Spinal Cord Cavernous Angioma




Clinical Presentation


The patient is a 70-year-old woman with a long history of progressive neck pain and bilateral shoulder pain, right more than left, and right arm numbness. She has a mild gait disturbance requiring use of a cane. She underwent right rotator cuff surgery 7 months prior, with no improvement in symptoms. In fact, the neck and right shoulder pain has progressively worsened since the surgery. She has moderate right deltoid and biceps weakness on physical examination.




Imaging Presentation


Magnetic resonance (MR) imaging reveals an ovoid lesion in the posterior portion of the spinal cord at the C4-5 level associated with mild cord enlargement ( Fig. 67-1 ) . The lesion is T2 hyperintense centrally and surrounded by a well-defined region of T2 hypointensity ( Figs. 67-1 and 67-2 ) . The lesion is slightly hyperintense at its periphery on T1-weighted images ( Fig. 67-3 ) and displays subtle enhancement after administration of IV paramagnetic contrast agent ( Fig. 67-4 ) . The imaging appearance is classic for a spinal cord cavernous angioma (cavernoma).




Figure 67-1


Cervical Spinal Cord Cavernous Angioma C4-5 Level.

Sagittal fat-saturated T2-weighted image.
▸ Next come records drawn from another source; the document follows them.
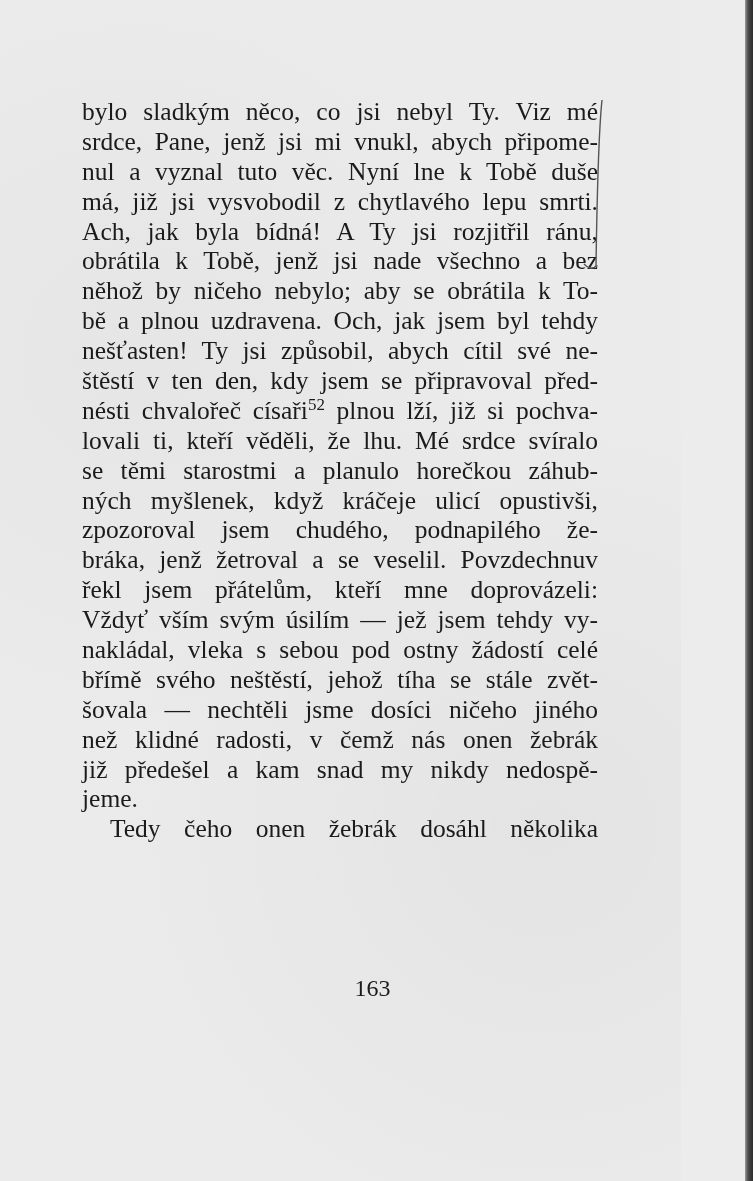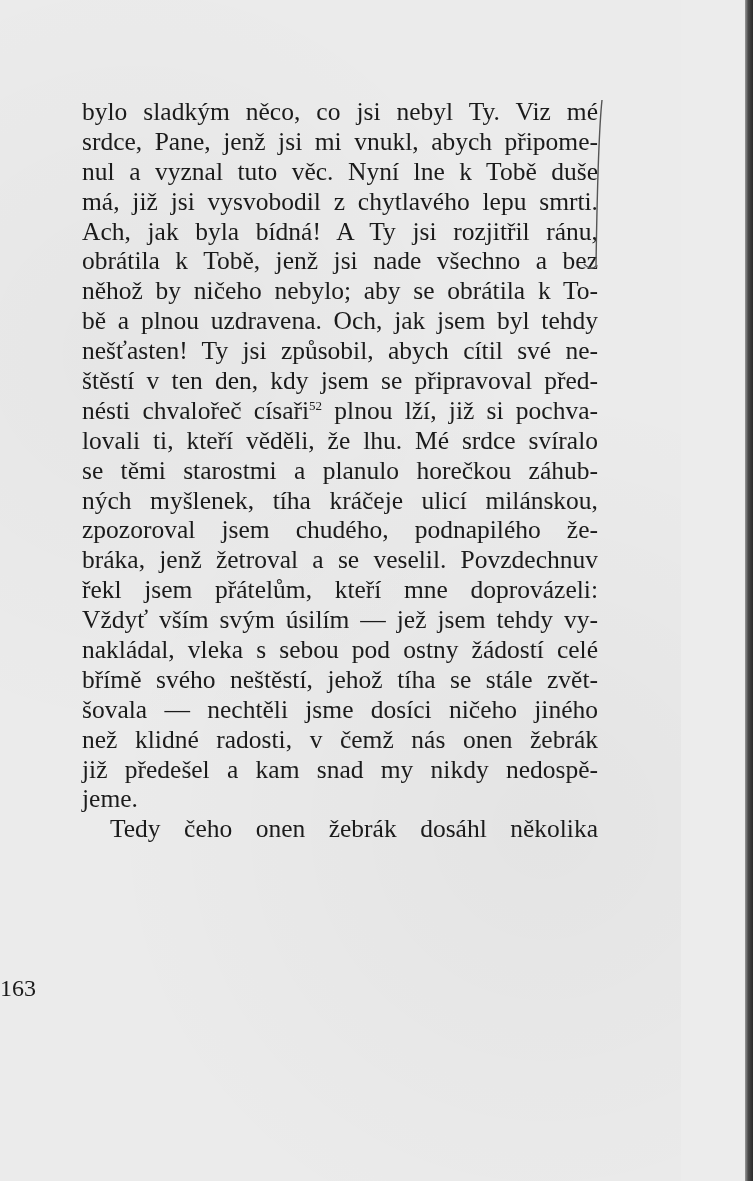"52" sup { font-size: 13px -> 17px }
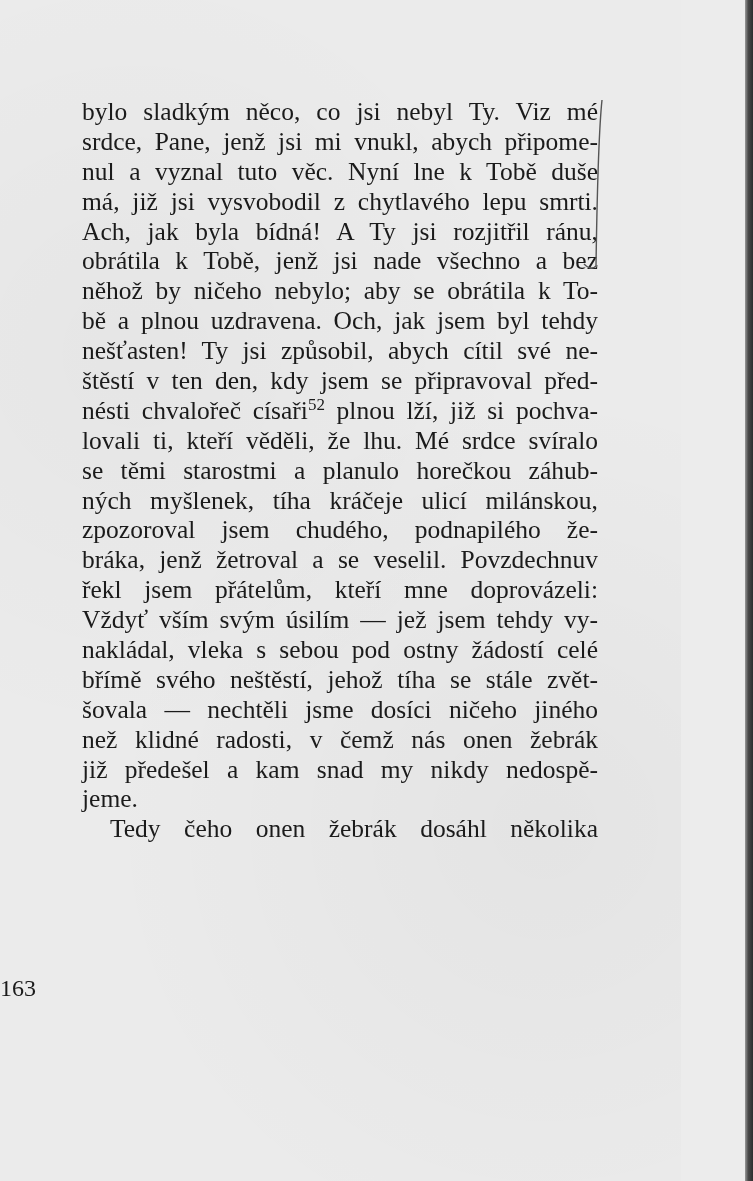"ných myšlenek, tíha kráčeje ulicí" span.line { text: tíha kráčeje ulicí milánskou -> když kráčeje ulicí opustivši }
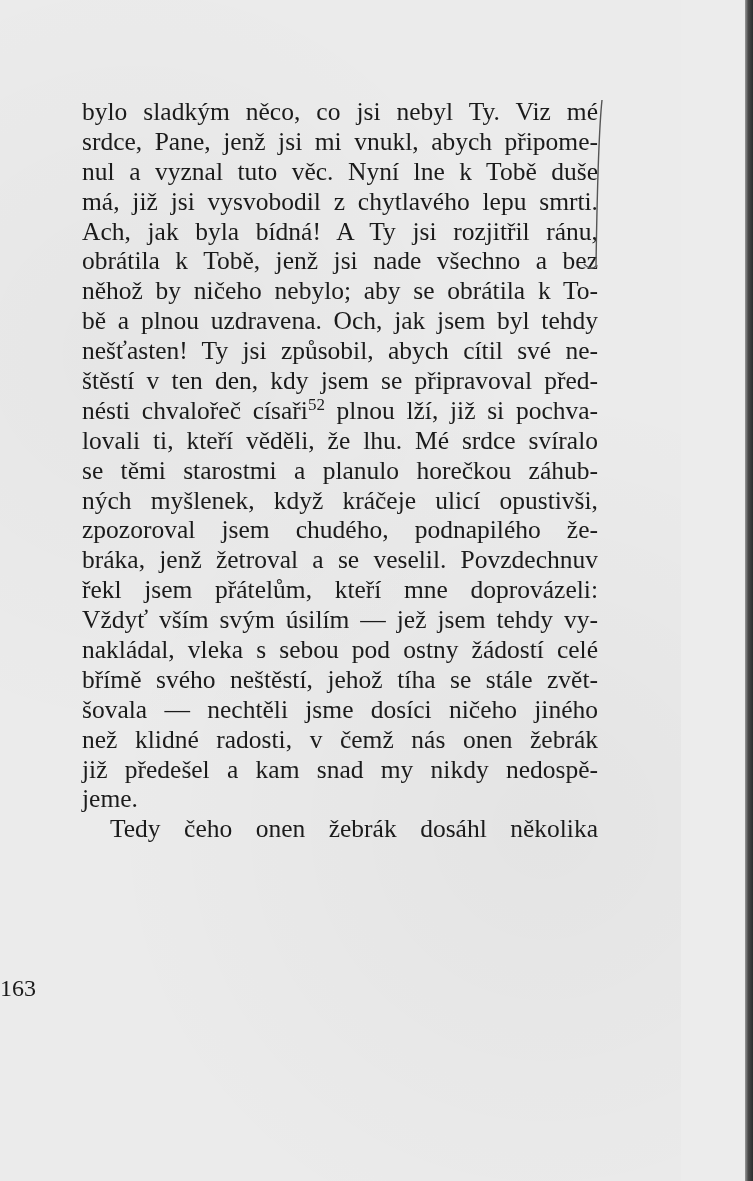"163" .page-number { text-align: none -> center }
T2 hyperintense focus ( long arrow ) positioned along dorsal surface of cord, which appears slightly enlarged. Peripheral T2 hypointense hemosiderin ( short arrows ) in cord adjacent to focal hyperintensity.



Figure 67-2


Cervical Spinal Cord Cavernous Angioma C4-5 Level.

Axial Gradient echo image C4-5 level in same patient as in Figure 67-1 . Small central hyperintense focus surrounded by hemosiderin ring ( arrows ) in posterior portion of cord.



Figure 67-3


Cervical Spinal Cord Cavernous Angioma C4-5 level.
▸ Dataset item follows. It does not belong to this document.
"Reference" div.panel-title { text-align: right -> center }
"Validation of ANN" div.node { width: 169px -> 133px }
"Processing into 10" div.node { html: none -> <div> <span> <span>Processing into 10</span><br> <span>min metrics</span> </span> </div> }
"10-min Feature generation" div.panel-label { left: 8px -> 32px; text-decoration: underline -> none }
Same patient as in Figures 67-1 to 67-2 . T1-weighted sagittal image. T1 hypointense focus ( long arrow ) with T1 hyperintense region ( short arrows ) likely represent subacute blood metabolites.



Figure 67-4


Cervical Spinal Cord Cavernous Angioma C4-5 level.
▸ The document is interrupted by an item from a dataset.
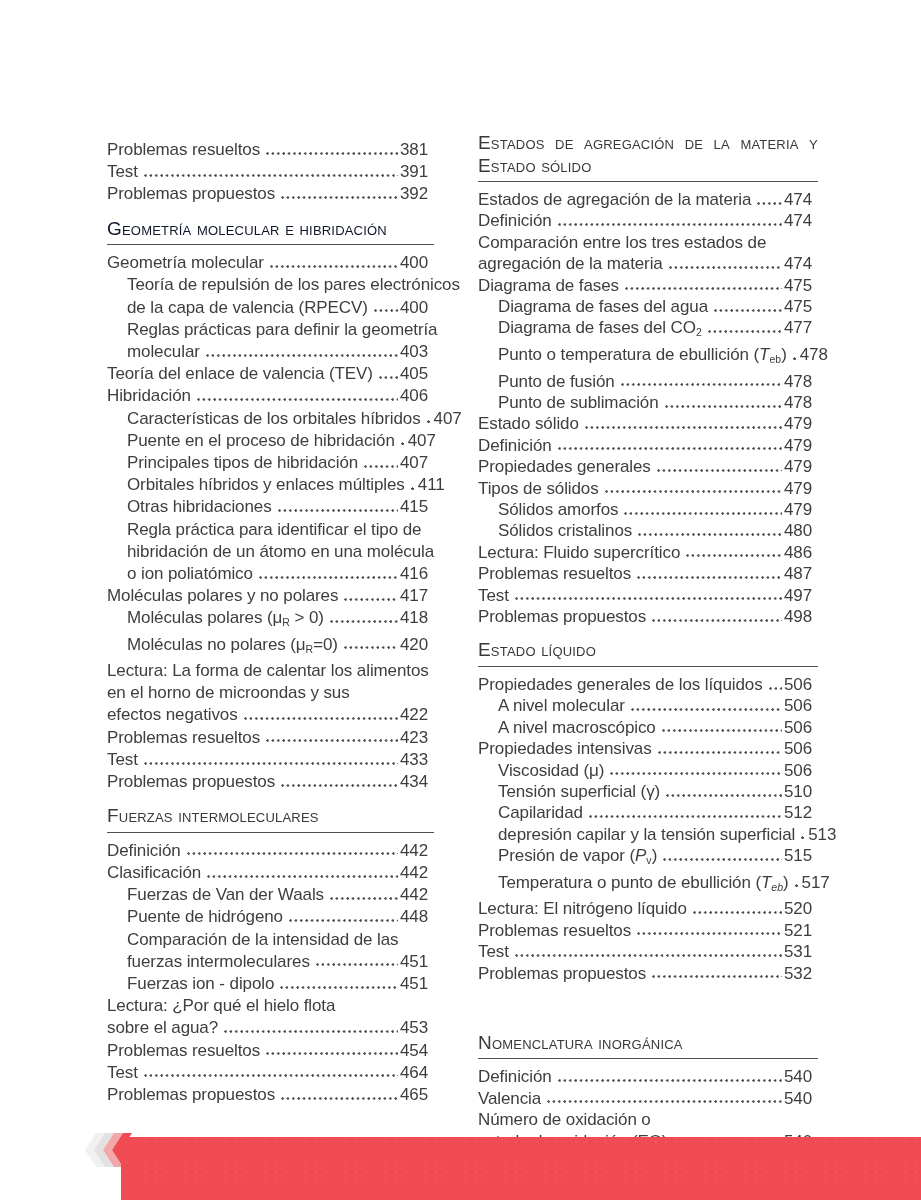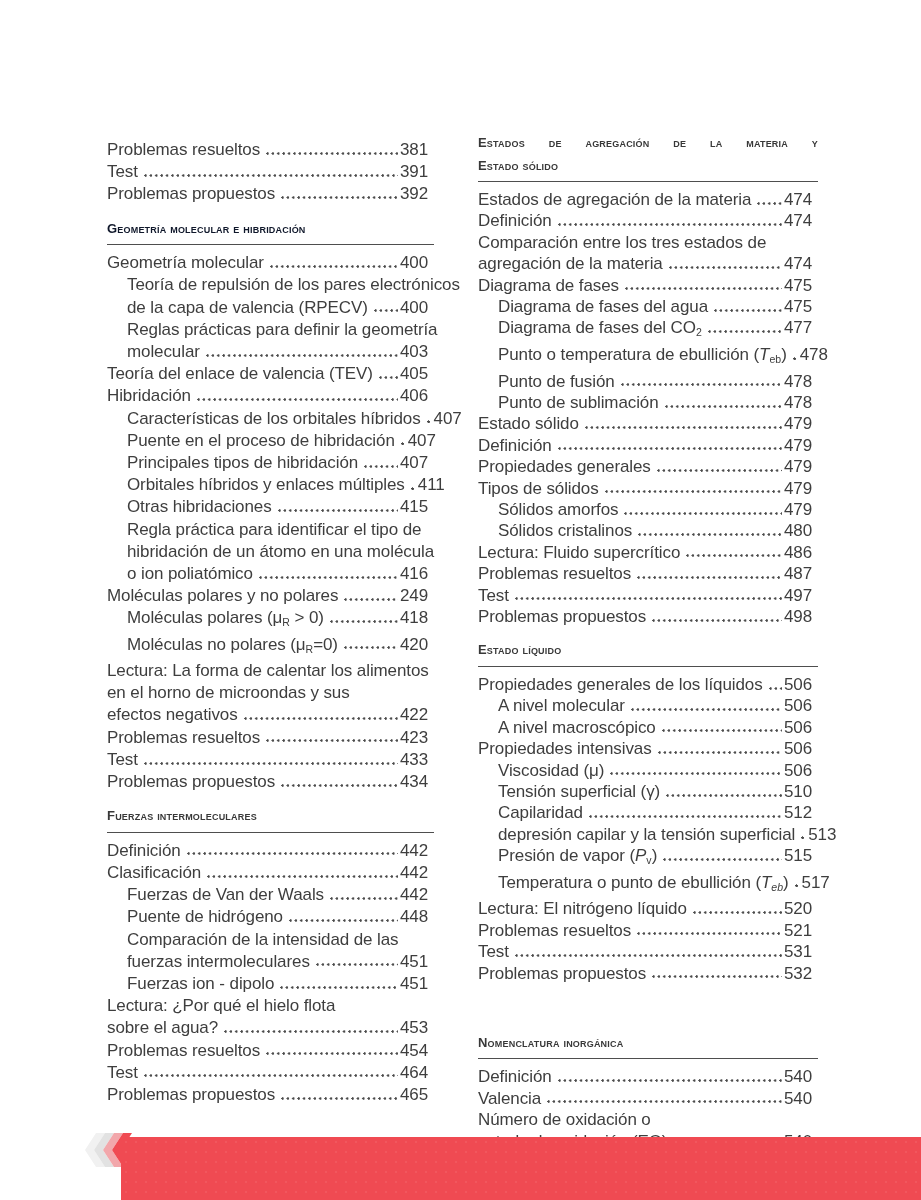"Estados de agregación de la materia y" .sec-title { font-size: 13px -> 19px; font-weight: bold -> normal }
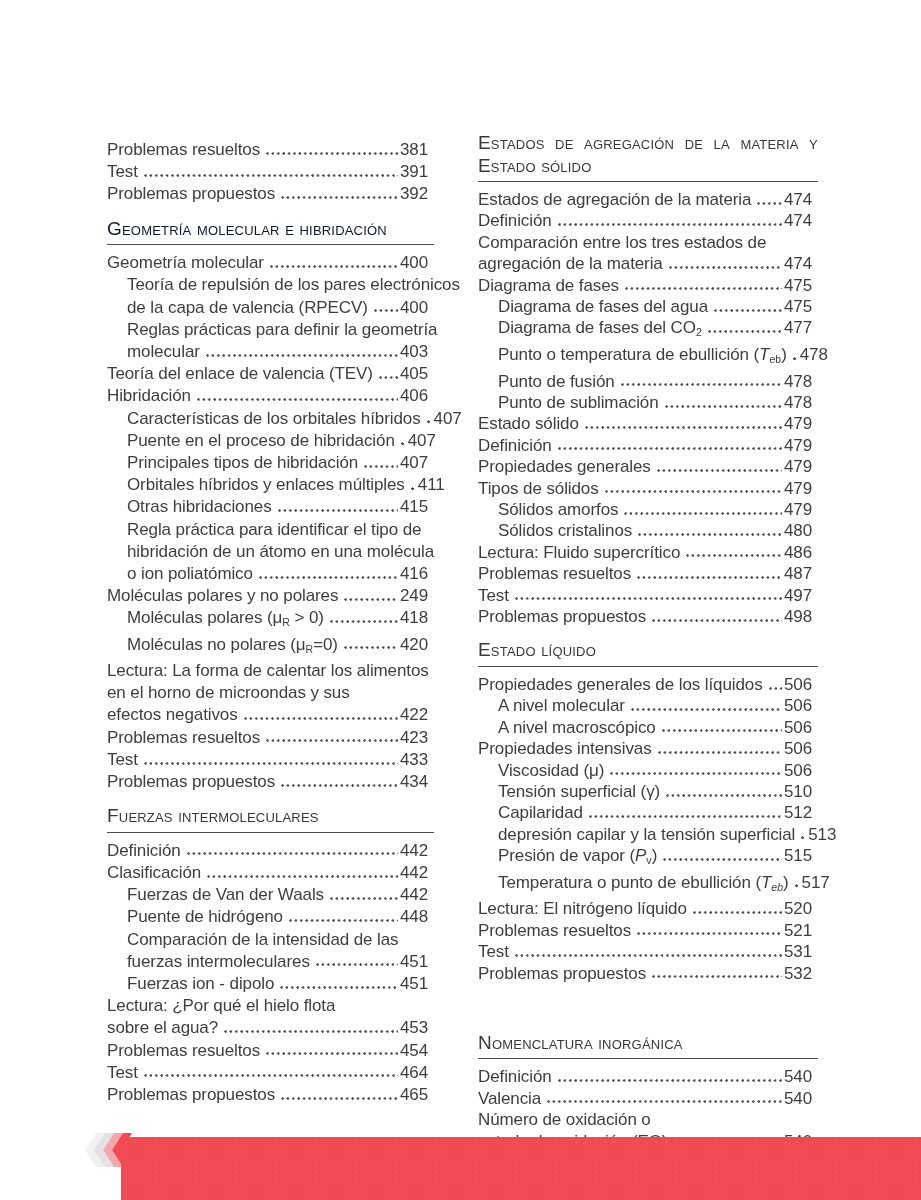"249" span.num { text: 249 -> 417 }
Corresponding T1-weighted sagittal image following IV contrast, in same patient as in Figures 67-1 to 67-3 . The cord lesion centrally ( long arrow ) and peripherally ( short arrows ) enhances slightly with contrast.




Discussion


Cavernous malformations are also called cavernous malformations, cavernous hemangiomas , cavernomas, “cryptic” malformations, or angiographically occult vascular malformations . Cavernous angiomas are uncommon spinal cord lesions, comprising 5% of intramedullary cord lesions. These lesions commonly occur in the brain and much less commonly in the spinal cord. Half of the cases arise in the cervical cord and the other half in the thoracic cord ( Figs. 67-5 to 67-7 ) , or in the conus medullaris. They are more common in females and usually manifest in young to middle-aged adults. Cavernous angiomas can be isolated lesions or can be one of multiple lesions occurring in the brain and spinal cord. Up to 40% of patients with spinal cord cavernous angiomas have at least one brain cavernous angioma. Multiple brain and cord cavernous angiomas may occur sporadically or can be associated with a familial syndrome that is autosomal dominant with variable penetrance in a minority of cases. In familial cases, spinal cord cavernomas may coexist with cavernomas in the brain, retina, and skin as well as cavernous hemangiomas in the vertebral bodies. Cavernous angiomas manifesting in the pediatric patient are more likely to manifest with acute symptoms, more likely to hemorrhage, and more likely to be familial. Up to 50% of pediatric patients with spinal cord cavernomas have associated hemorrhage. Rarely, spinal cord angiomas can occur in patients with Klippel-Trénaunay-Weber syndrome.




Figure 67-5


Thoracic Spinal Cord Cavernous Angioma.

T1-weighted sagittal image. Small ovoid T1 hypointense intramedullary lesion ( arrow ). contains a tiny T1 hyperintense focus.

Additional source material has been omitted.